The following steps are a foundational guideline for measuring the radial pulse as a CNA.

  1. Perform the standard beginning tasks – knock before entering the patient’s room, greet the patient by name, introduce yourself, explain the task you are about to perform, close the privacy curtain, and then wash your hands.
  2. Get the patient into a comfortable position and have them extend their arm. Take the patient’s hand and then use your index and middle finger to slide it into the hollow of the wrist to locate the patient’s radial artery. You can perform this on either the right or left arm of the patient, whichever is most comfortable for them.
  3. Apply pressure with your fingertips until you can feel the pulse of the patient. Once you consistently find the heart’s rhythm, count the number of beats for thirty seconds and then multiply the count by two to record the beats per minute (BPM) of the patient’s pulse rate. 

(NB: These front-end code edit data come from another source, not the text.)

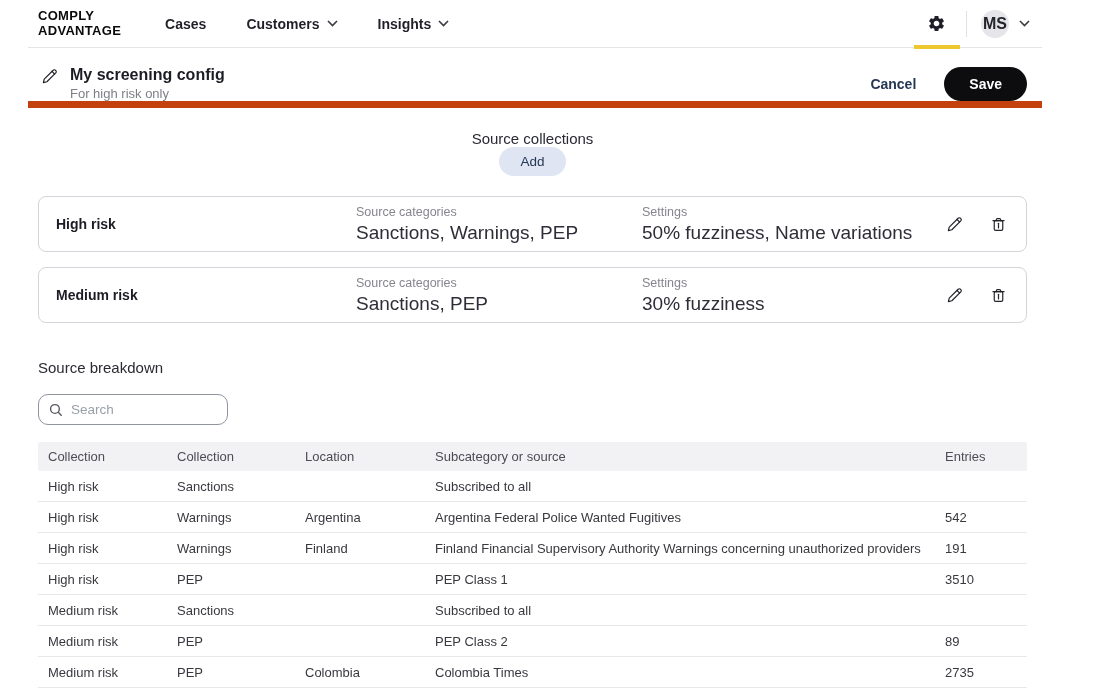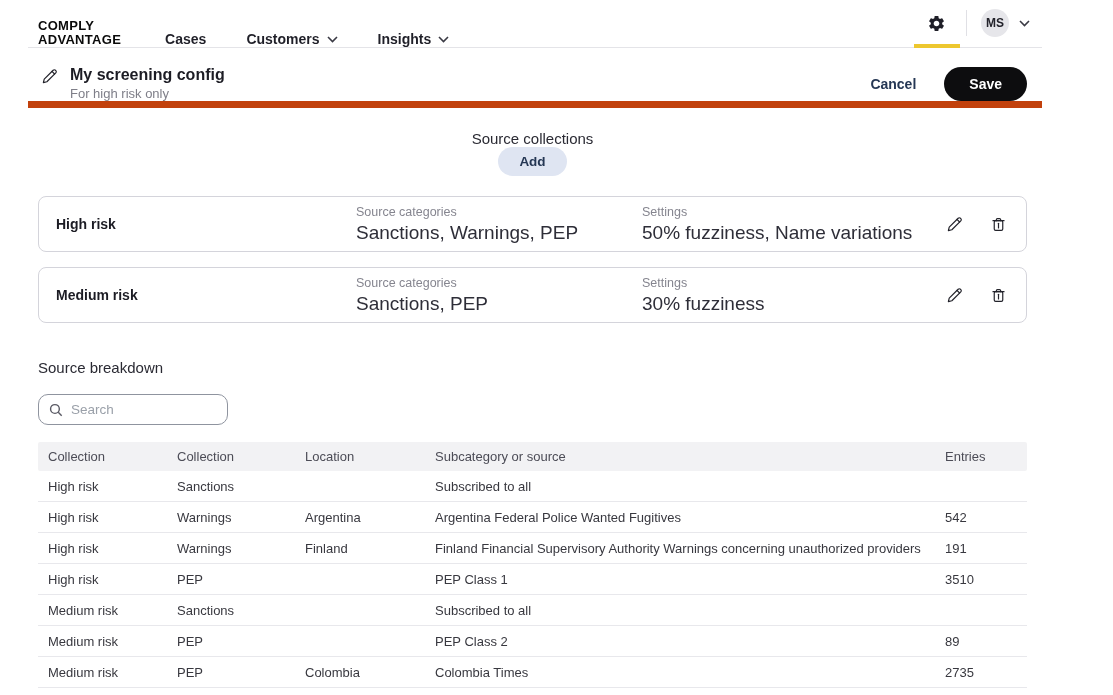--- a/index.html
+++ b/index.html
@@ -8,7 +8,7 @@
   .page { width:1014px; margin-left:28px; }
 
   
-  .navbar { height:48px; display:flex; align-items:flex-end; border-bottom:1px solid #e4e4e8; }
+  .navbar { height:48px; display:flex; align-items:center; border-bottom:1px solid #e4e4e8; }
   .logo { margin-left:10px; display:flex; flex-direction:column; font-weight:800;
     font-size:13px; line-height:1.08; letter-spacing:.3px; color:#0a0a0a; cursor:pointer; }
   .nav-links { display:flex; align-items:center; gap:40px; margin-left:44px; }

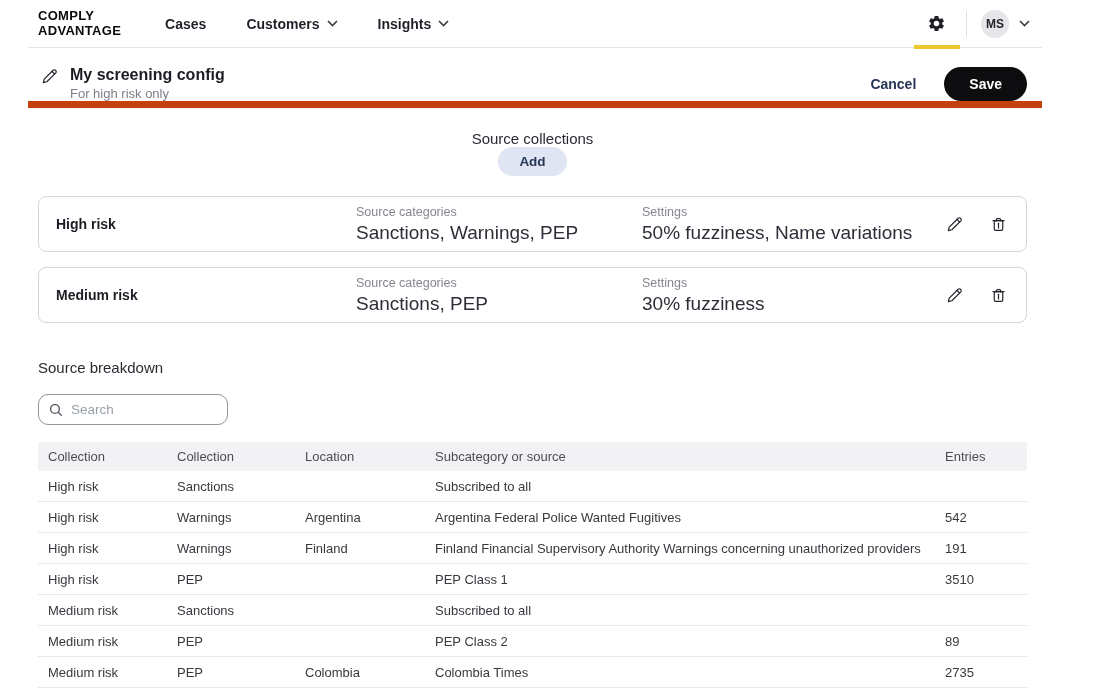--- a/index.html
+++ b/index.html
@@ -22,7 +22,7 @@
     width:46px; height:4px; background:#edc72e; }
   .vdivider { width:1px; height:26px; background:#e0e0e5; margin:0 14px 0 6px; }
   .avatar { width:28px; height:28px; border-radius:50%; background:#e6e6ea; color:#23232b;
-    font-size:12px; font-weight:700; display:flex; align-items:center; justify-content:center; cursor:pointer; }
+    font-size:16px; font-weight:700; display:flex; align-items:center; justify-content:center; cursor:pointer; }
   .user-chev { margin-left:10px; cursor:pointer; }
 
   

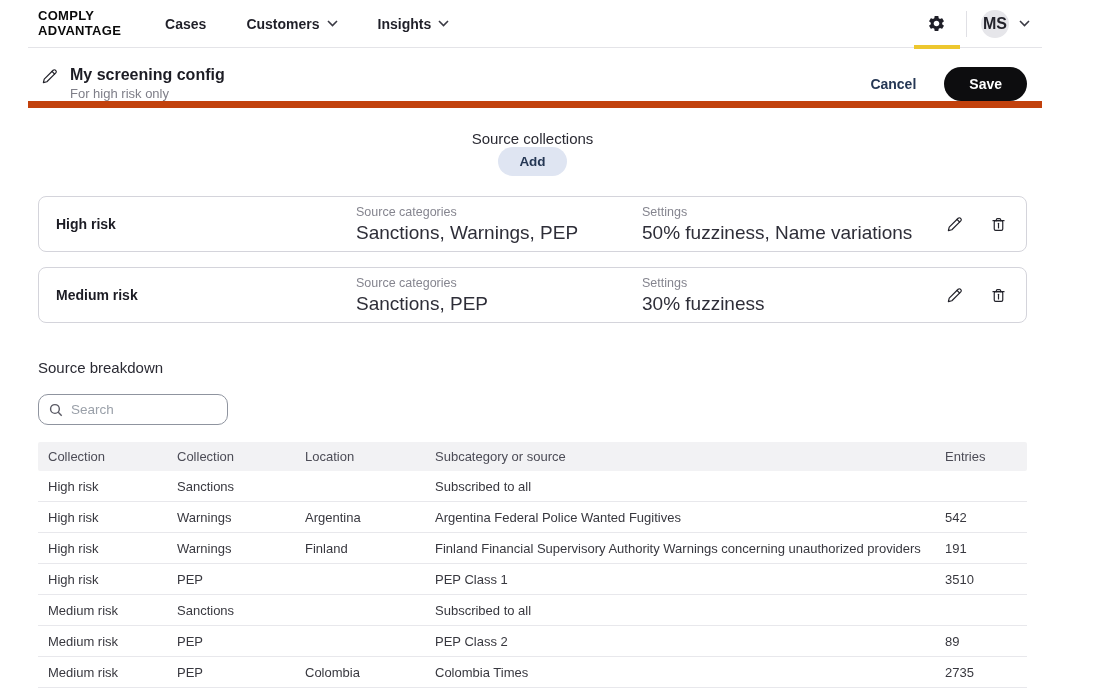--- a/index.html
+++ b/index.html
@@ -44,7 +44,7 @@
   .section-row { display:flex; align-items:center; justify-content:space-between; margin-top:22px; }
   .section-title { font-size:15px; color:#2a2a33; }
   .btn-add { background:#dfe5f2; color:#253754; border:none; font-family:inherit; font-size:13.5px;
-    font-weight:700; padding:7px 21px; border-radius:15px; cursor:pointer; }
+    font-weight:400; padding:7px 21px; border-radius:15px; cursor:pointer; }
 
   
   .cards { margin-top:20px; display:flex; flex-direction:column; gap:15px; }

  4. If the resting heart rate is irregular, measure the pulse for a full minute.
  5. Perform your standard completion tasks – ensure the patient has a clean environment, ask if they are comfortable, give the patient their call light, wash your hands, and document the results.

* Please be sure to consult the testing materials provided by the skills test provider in your state to ensure that these steps for how a CNA should count the radial pulse are in compliance. The procedure in different states and from different test providers can vary slightly and greatly affect your score.